Alcalá de Guadaíra ha celebrado el Día de la Policía Local con un acto cargado de emoción, gratitud y reconocimiento hacia quienes cada día y, muchas veces en silencio, velan por la seguridad de la ciudad.
La alcaldesa, Ana Isabel Jiménez, presidió la ceremonia poniendo voz al sentimiento compartido por la ciudadanía: el agradecimiento a hombres y mujeres que ejercen su labor con entrega, responsabilidad y una profunda vocación de servicio público. En su intervención, recordó que la seguridad es la base sobre la que se construyen los sueños, los proyectos de vida y el crecimiento de una ciudad. “Sin vuestra labor —vino a trasladar— no sería posible avanzar con confianza”.
Más allá de uniformes y protocolos, el Consistorio quiso destacar el valor humano del cuerpo: la cercanía en momentos difíciles, la serenidad ante el riesgo y la sensibilidad ante situaciones personales complejas.
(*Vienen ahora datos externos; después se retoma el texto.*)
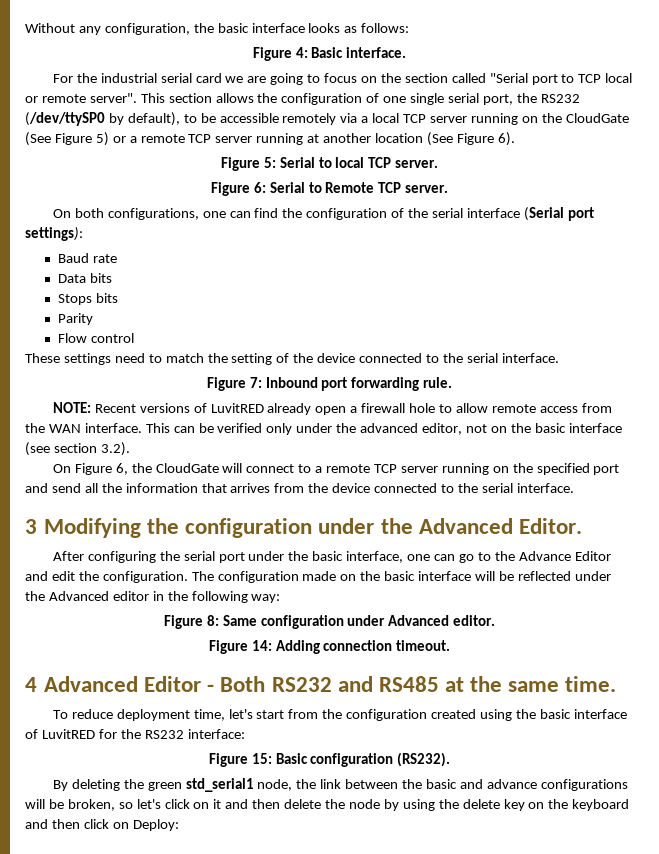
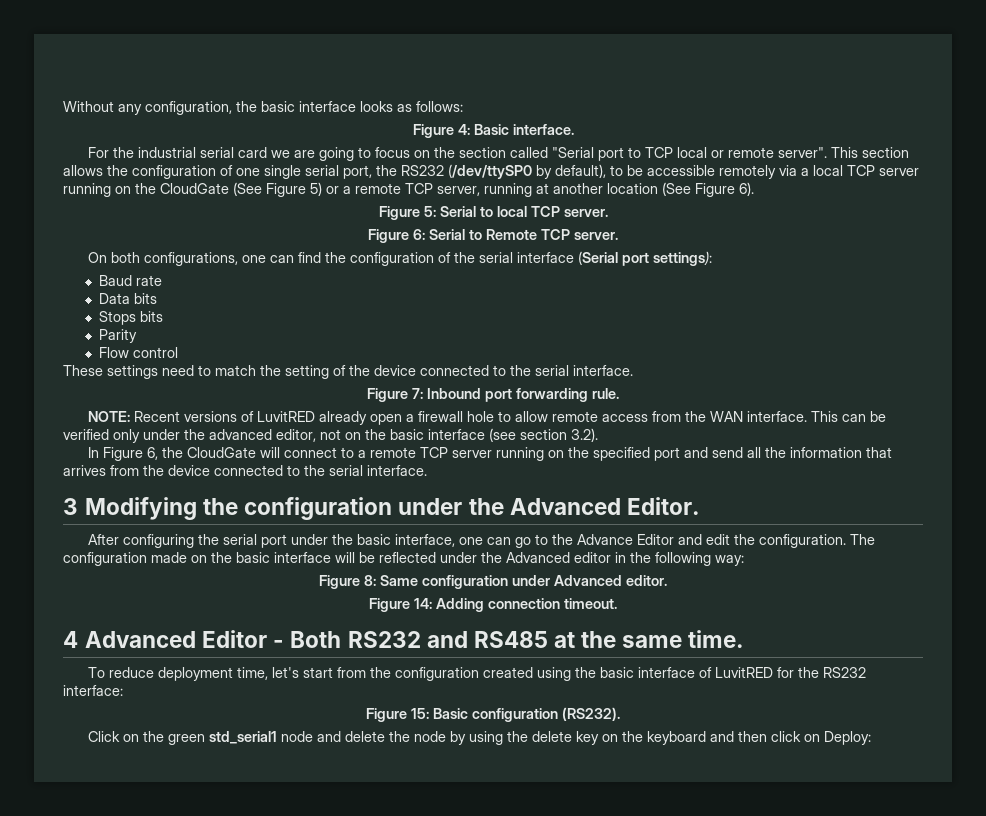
- This section allows the configuration of one single serial port, the RS232 (/dev/ttySP0 by default), to be accessible remotely via a local TCP server running on the CloudGate (See Figure 5) or a remote TCP server running at another location (See Figure 6).
+ This section allows the configuration of one single serial port, the RS232 (/dev/ttySP0 by default), to be accessible remotely via a local TCP server running on the CloudGate (See Figure 5) or a remote TCP server, running at another location (See Figure 6).
- On Figure 6, the CloudGate will connect to a remote TCP server running on the specified port and send all the information that arrives from the device connected to the serial interface.
+ In Figure 6, the CloudGate will connect to a remote TCP server running on the specified port and send all the information that arrives from the device connected to the serial interface.
- By deleting the green std_serial1 node, the link between the basic and advance configurations will be broken, so let's click on it and then delete the node by using the delete key on the keyboard and then click on Deploy:
+ Click on the green std_serial1 node and delete the node by using the delete key on the keyboard and then click on Deploy:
Porque detrás de cada intervención hay nombres propios, historias de dedicación y un compromiso firme con Alcalá.
El Auditorio Riberas del Guadaíra acogió este encuentro institucional tras la tradicional celebración religiosa ante la Virgen de la Oliva, imagen estrechamente vinculada a la Policía Local. La presencia de representantes municipales, fuerzas y cuerpos de seguridad, miembros de la Judicatura, familiares y amigos convirtió la cita en un homenaje colectivo.
La felicitación se extendió a toda la plantilla, con especial mención a los agentes distinguidos por actuaciones destacadas durante el último año. También hubo espacio para la emoción contenida en el reconocimiento a quienes inician una nueva etapa tras su jubilación, recibiendo el aplauso sincero de compañeros y familiares. Asimismo, se agradeció la colaboración de personas y entidades que, con su apoyo, contribuyen al buen funcionamiento del servicio.
El jefe de la Policía Local, Gabriel Solano, expresó el orgullo de pertenecer a un cuerpo en el que la lealtad, el compañerismo y el sentido del deber marcan el día a día. Un orgullo compartido por toda una ciudad que reconoce en su Policía Local no solo autoridad, sino cercanía y compromiso.
Alcalá volvió a demostrar que proteger también es cuidar, y que detrás de cada agente hay una vocación que trasciende el uniforme.